Helen Levitt, New York, 1940, gelatin silver print.

To see James Nares’s video Street and the street photography of Helen Levitt side by side is like peering into a mirror infinitely reflecting another. The exhibitions, on view through September 21 at the Jepson Center in Savannah, present a changing culture through signs: The clothes, graffiti, phone booths, street vendors, and Coca-Cola advertisements in Levitt’s photographs give way to the cell phones, video game posters, H&M bags, and Starbucks coffee cups of Street.
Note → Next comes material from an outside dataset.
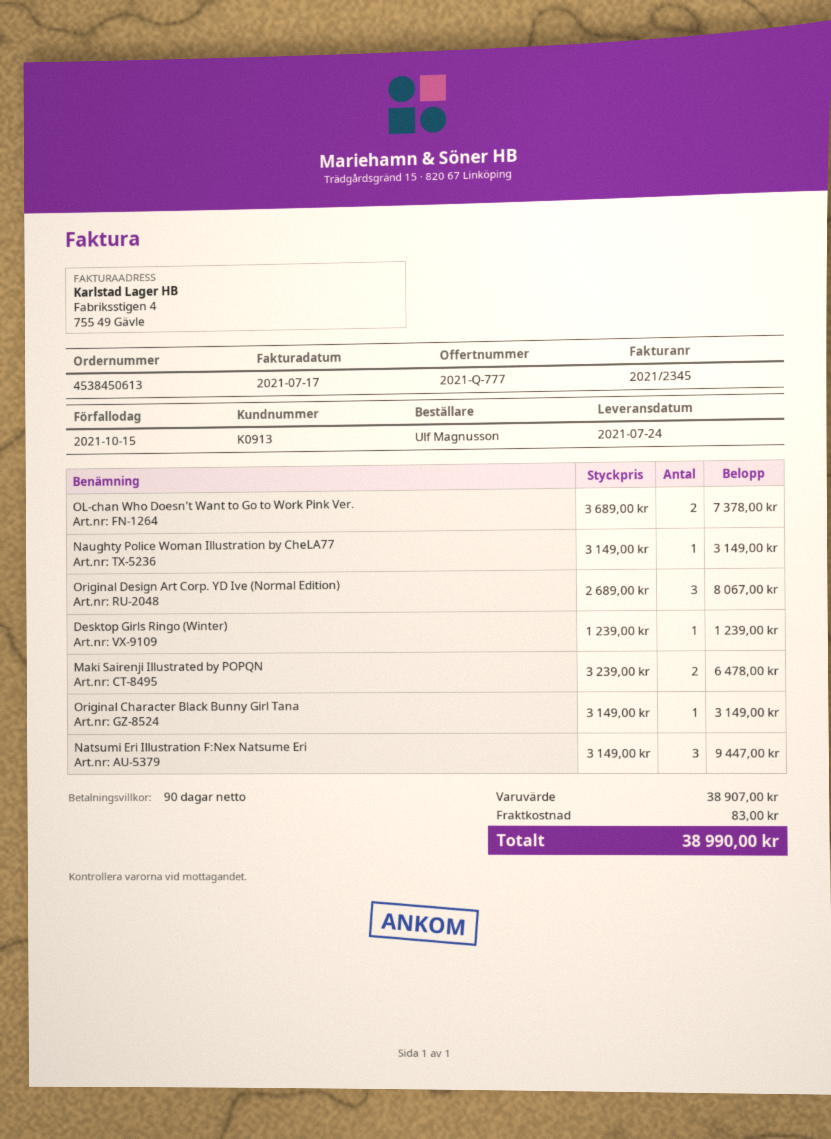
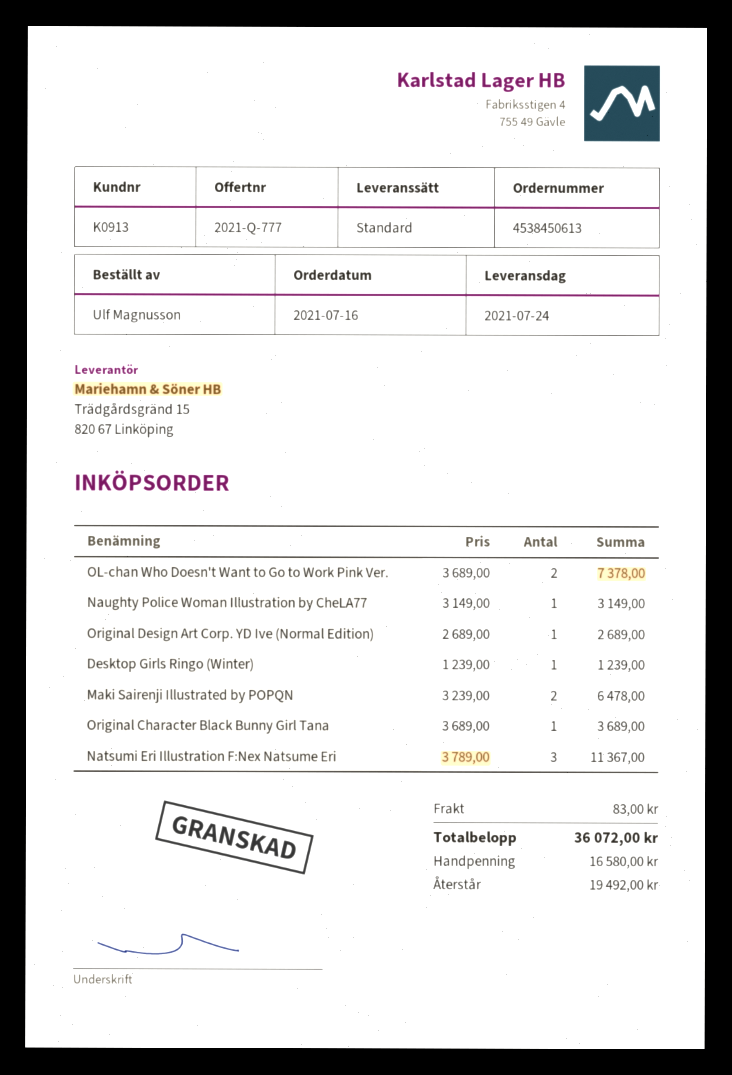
Original Design Art Corp. YD Ive (Normal Edition): 3 x 2689.00 = 8067.00 -> 1 x 2689.00 = 2689.00
Original Character Black Bunny Girl Tana: 1 x 3149.00 = 3149.00 -> 1 x 3689.00 = 3689.00
Natsumi Eri Illustration F:Nex Natsume Eri: 3 x 3149.00 = 9447.00 -> 3 x 3789.00 = 11367.00
total: 38990.00 -> 36072.00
Street, a 2011 video that garnered much acclaim when shown at New York’s Metropolitan Museum of Art in 2013, pays homage to Levitt’s street photography: Its people, products, structures, and even its medium are the culmination of decades of an often-documented social and cultural history. Like Levitt and her predecessors the Miles Brothers, whose works served as an inspiration for Street, Nares records everyday life in an objective, candid way that immortalizes scenes many people would overlook.

James Nares, Street (still), 2011, 61 minutes. Music by Thurston Moore, Courtesy of the artist and Paul Kasmin Gallery.
James Nares, Street (still), 2011, 61 minutes. Music by Thurston Moore.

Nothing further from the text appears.